Sur ta cendre adorée il jetterait des fleurs
 :  : Du haut de son char de victoire ;
Et les mains de la Paix et les mains de la Gloire
 :  : Se joindraient pour sécher ses pleurs.

Sa voix célébrerait ton amitié fidèle,
Les échos de Berlin répondraient à ses chants ;
Ah ! j’impose silence à mes tristes accents,
Il n’appartient qu’à lui de te rendre immortelle.
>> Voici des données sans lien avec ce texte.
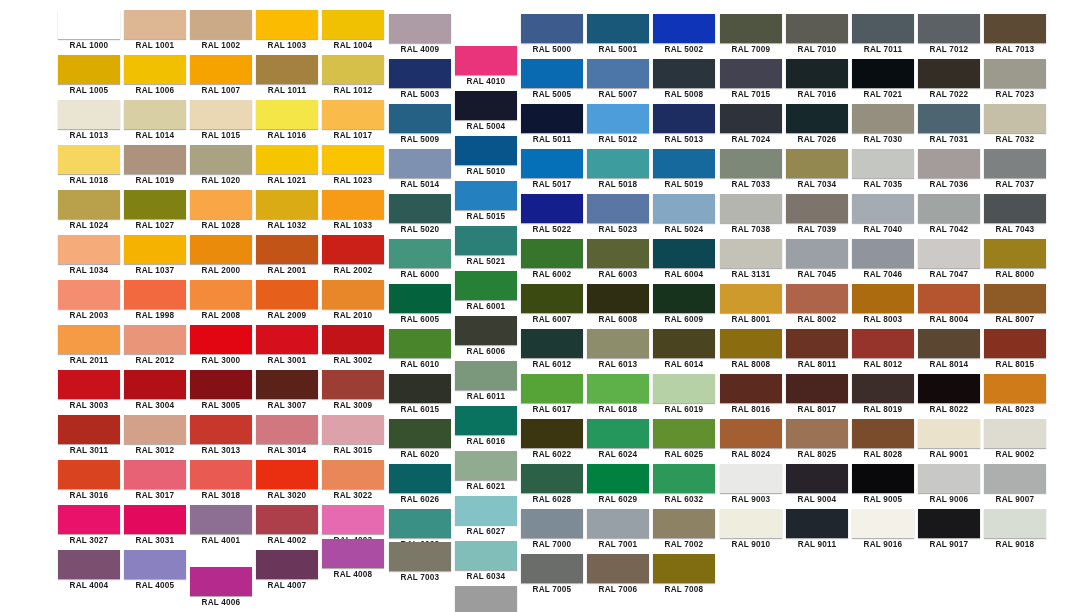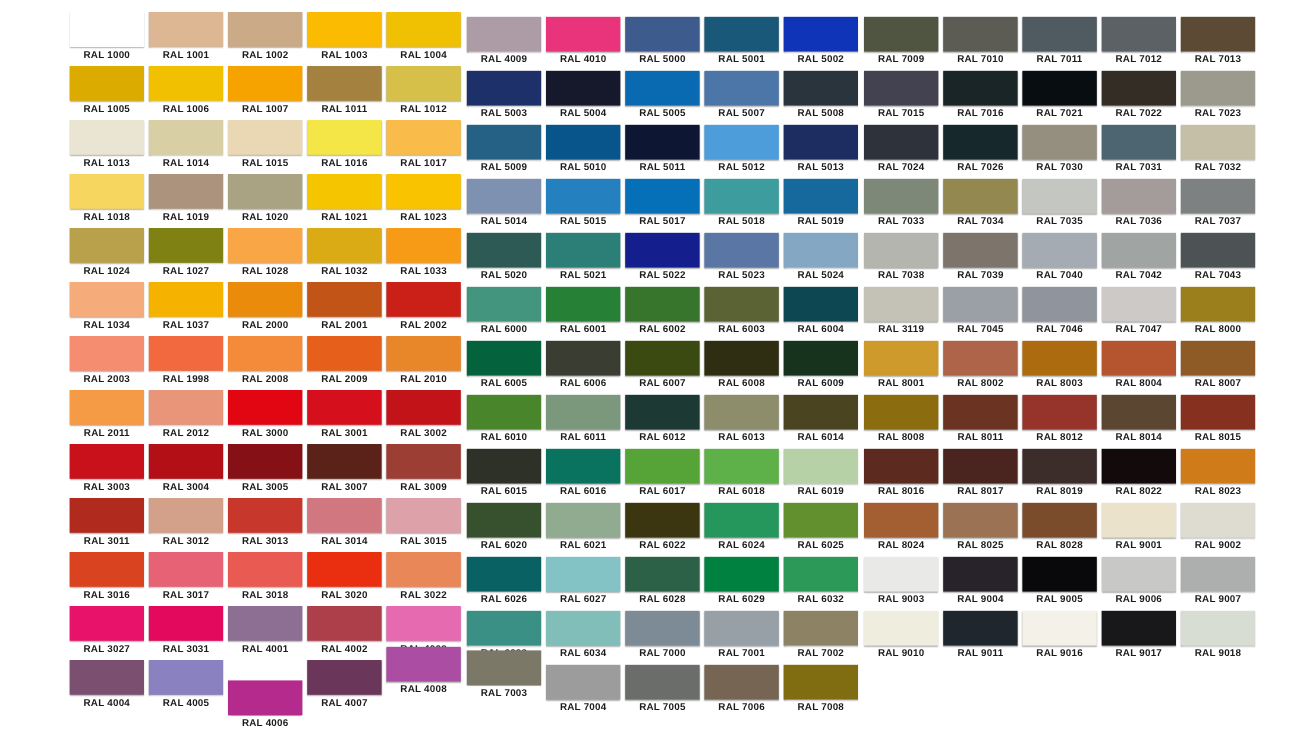--- a/index.html
+++ b/index.html
@@ -379,21 +379,21 @@
         <div class="swatch-cell" style="height: 33px;">
           <div class="swatch-chip" style="width: 62px; height: 29px; background: rgb(59, 144, 134);"></div>
           <div class="swatch-label">RAL 6033</div>
         </div>
         <div class="swatch-cell" style="height: 45px;">
           <div class="swatch-chip" style="width: 62px; height: 29px; background: rgb(123, 120, 103);"></div>
           <div class="swatch-label">RAL 7003</div>
         </div>
       </div>
       <div class="color-column">
-        <div class="swatch-cell" style="height: 45px;">
+        <div class="swatch-cell" style="height: 45px; margin-top: 32px;">
           <div class="swatch-chip" style="width: 62px; height: 29px; background: rgb(233, 51, 123);"></div>
           <div class="swatch-label">RAL 4010</div>
         </div>
         <div class="swatch-cell" style="height: 45px;">
           <div class="swatch-chip" style="width: 62px; height: 29px; background: rgb(21, 25, 43);"></div>
           <div class="swatch-label">RAL 5004</div>
         </div>
         <div class="swatch-cell" style="height: 45px;">
           <div class="swatch-chip" style="width: 62px; height: 29px; background: rgb(7, 85, 139);"></div>
           <div class="swatch-label">RAL 5010</div>
@@ -619,21 +619,21 @@
         <div class="swatch-cell" style="height: 45px;">
           <div class="swatch-chip" style="width: 62px; height: 29px; background: rgb(126, 136, 120);"></div>
           <div class="swatch-label">RAL 7033</div>
         </div>
         <div class="swatch-cell" style="height: 45px;">
           <div class="swatch-chip" style="width: 62px; height: 29px; background: rgb(181, 181, 176);"></div>
           <div class="swatch-label">RAL 7038</div>
         </div>
         <div class="swatch-cell" style="height: 45px;">
           <div class="swatch-chip" style="width: 62px; height: 29px; background: rgb(196, 193, 182);"></div>
-          <div class="swatch-label">RAL 3119</div>
+          <div class="swatch-label">RAL 3131</div>
         </div>
         <div class="swatch-cell" style="height: 45px;">
           <div class="swatch-chip" style="width: 62px; height: 29px; background: rgb(206, 154, 43);"></div>
           <div class="swatch-label">RAL 8001</div>
         </div>
         <div class="swatch-cell" style="height: 45px;">
           <div class="swatch-chip" style="width: 62px; height: 29px; background: rgb(139, 109, 16);"></div>
           <div class="swatch-label">RAL 8008</div>
         </div>
         <div class="swatch-cell" style="height: 45px;">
Voilà, sire, ce que ma douleur me dicta, quelque temps après le premier saisissement dont je fus accablé, à la mort de ma protectrice. J’envoie ces vers à Votre Majesté, puisqu’elle l’ordonne. Je suis vieux : elle s’en apercevra bien ; mais le cœur, qui sera toujours à vous et à l’adorable sœur[1] que vous pleurez, ne vieillira jamais. Je n’ai pu m’empêcher de me souvenir, dans ces faibles vers, des efforts que cette digne princesse avait faits pour rendre la paix à l’Europe. Toutes ses lettres (vous le savez sans doute) avaient passé par moi. Le ministre, qui pensait absolument comme elle, et qui ne put lui répondre que par une lettre qu’on lui dicta, en est mort de chagrin[2]. Je vois avec douleur, dans ma vieillesse accablée d’infirmités, tout ce qui se passe ; et je me console parce que j’espère que vous serez aussi heureux que vous méritez de l’être. Le médecin Troncbin dit que votre colique hémorroÏdale n’est point dangereuse ; mais il craint que tant de travaux n’altèrent votre sang. Cet homme est sûrement le plus grand médecin de l’Europe, le seul qui connaisse la nature. Il m’avait assuré qu’il y avait du remède pour l’état de votre

  1. Le roi de Prusse a adressé à sa sœur, la margrave de Baireuth, plusieurs épîtres en vers. On les trouve dans ses Œuvres posthumes, ainsi qu’une à milord Maréchal, où Frédéric parle longuement de la perte de cette sœur. (B.)
  2. Le cardinal de Tencin ; l’abbé de Bernis l’obligea de signer une lettre qu’il lui envoya pour rompre toute négociation, et cette adroite politique nous a valu la paix glorieuse de 1753. (K.) — Voyez aussi la lettre à Frédéric, du 19 mai 1759.